Start of Task material

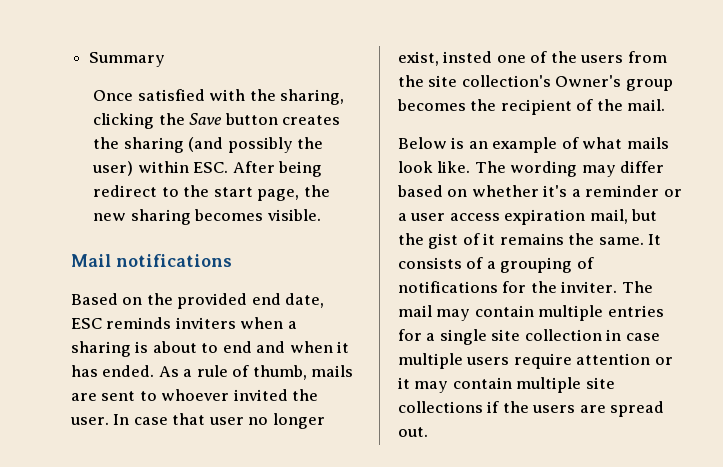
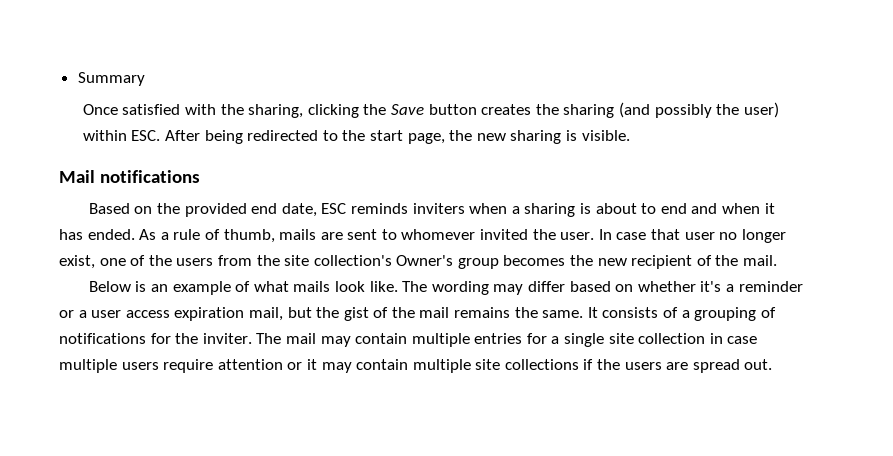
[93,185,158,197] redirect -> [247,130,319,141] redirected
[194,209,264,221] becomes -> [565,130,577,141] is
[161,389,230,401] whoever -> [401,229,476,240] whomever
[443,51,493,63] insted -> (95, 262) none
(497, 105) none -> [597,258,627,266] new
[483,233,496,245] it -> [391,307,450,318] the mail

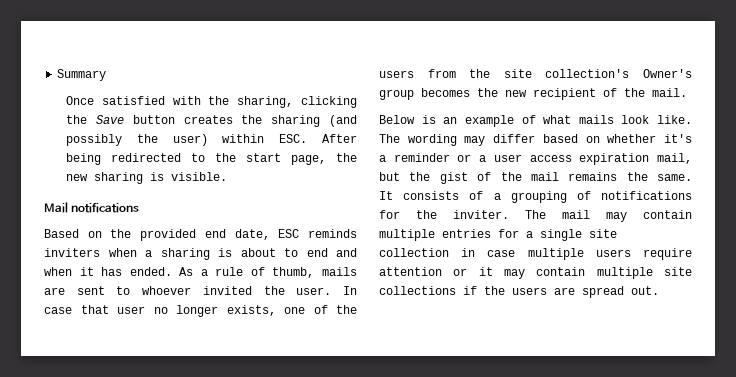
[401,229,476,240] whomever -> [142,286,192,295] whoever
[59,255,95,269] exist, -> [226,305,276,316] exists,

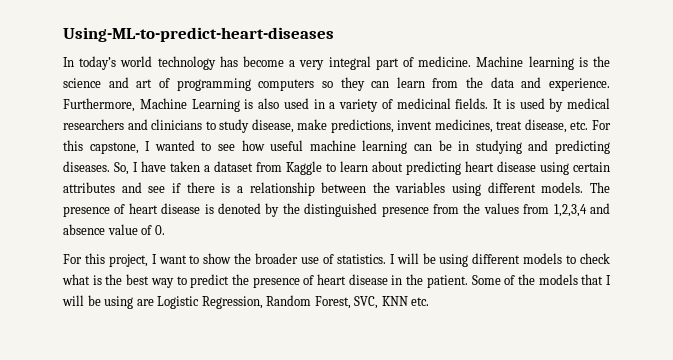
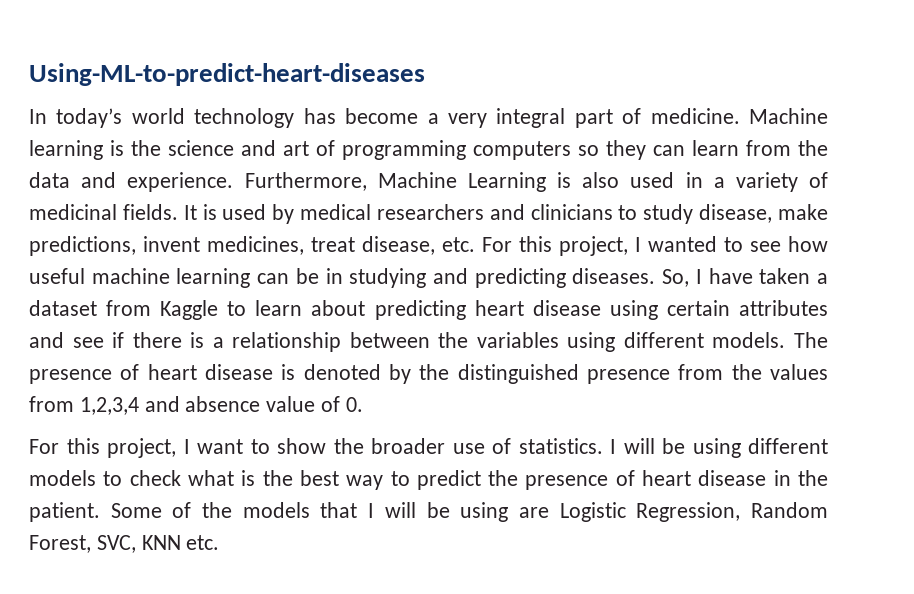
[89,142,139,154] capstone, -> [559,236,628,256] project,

End of Task material
Start of Task material

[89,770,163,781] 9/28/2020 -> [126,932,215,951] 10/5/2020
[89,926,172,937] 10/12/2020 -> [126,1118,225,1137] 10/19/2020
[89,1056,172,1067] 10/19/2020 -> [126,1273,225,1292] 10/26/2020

End of Task material
Start of Task material

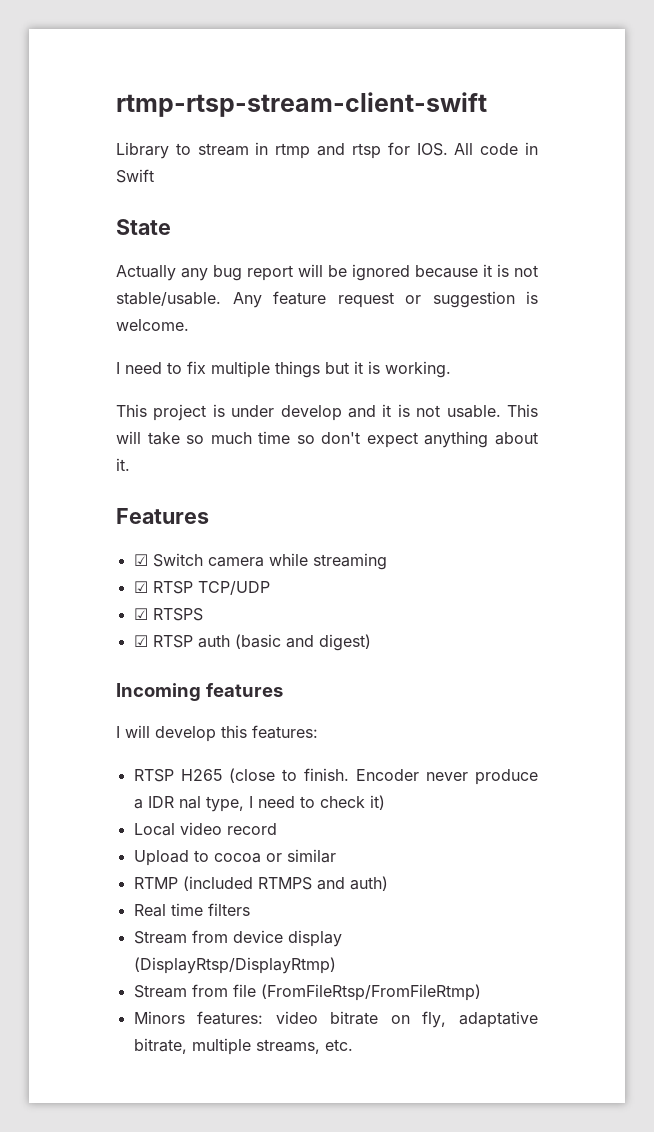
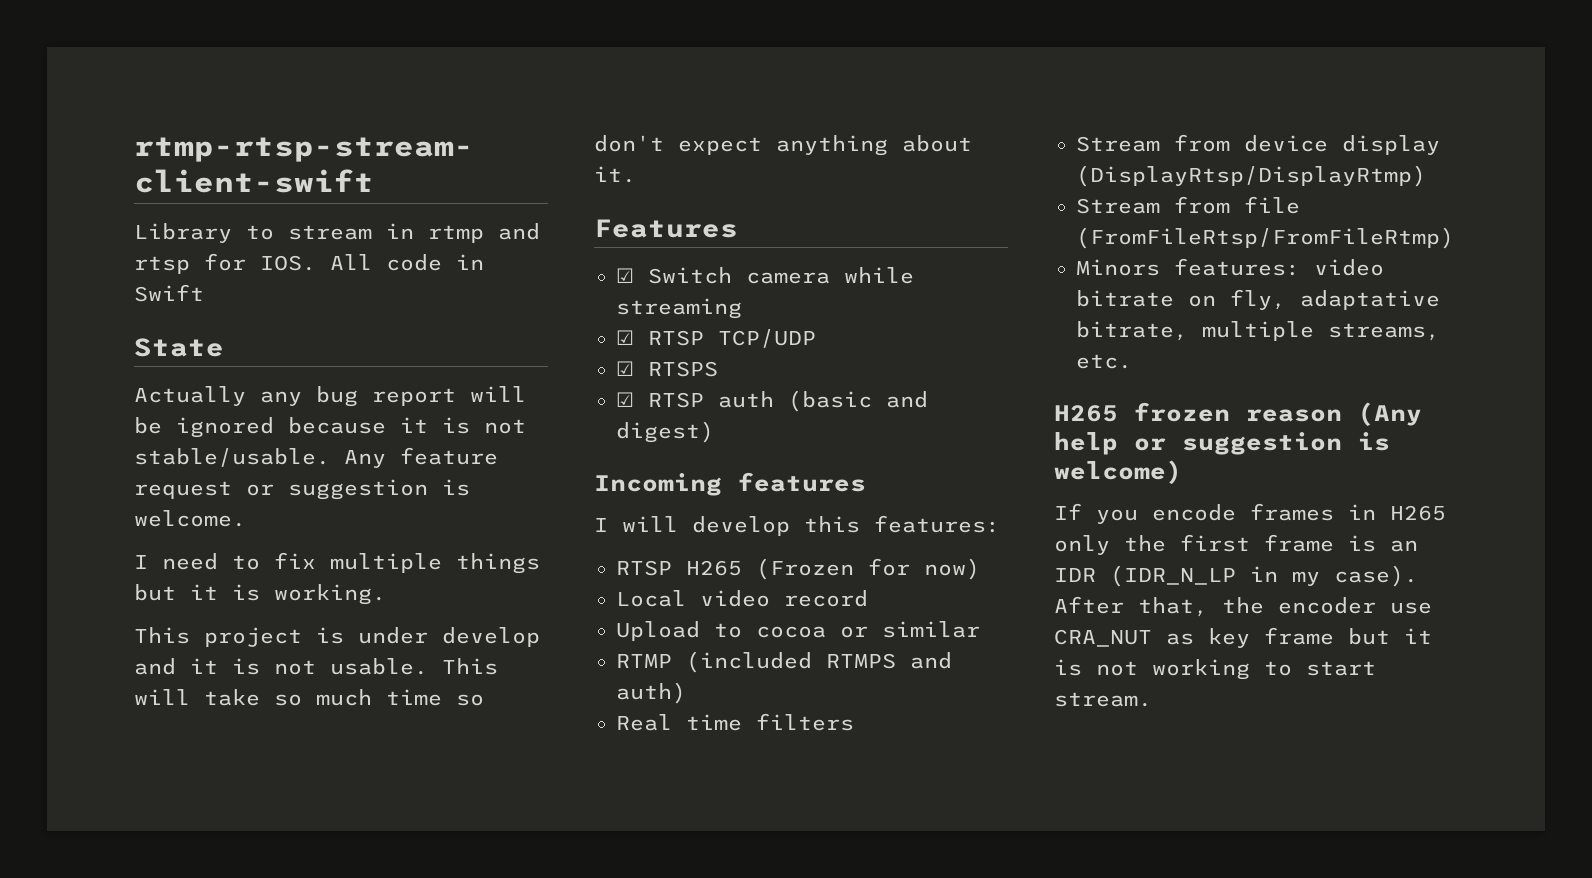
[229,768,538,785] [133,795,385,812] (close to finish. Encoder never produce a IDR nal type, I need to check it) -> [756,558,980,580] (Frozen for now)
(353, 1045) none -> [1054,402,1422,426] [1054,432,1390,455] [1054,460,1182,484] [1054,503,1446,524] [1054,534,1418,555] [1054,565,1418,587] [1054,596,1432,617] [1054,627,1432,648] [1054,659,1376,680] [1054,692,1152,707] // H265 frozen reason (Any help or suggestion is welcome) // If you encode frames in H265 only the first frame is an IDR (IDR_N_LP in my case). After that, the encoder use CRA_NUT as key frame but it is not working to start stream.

End of Task material

- [Goal of the exercise]
Copy here each line of the preceding records with "whoever" in it.

- [Exercise solution]
[161,389,230,401] whoever -> [401,229,476,240] whomever
[401,229,476,240] whomever -> [142,286,192,295] whoever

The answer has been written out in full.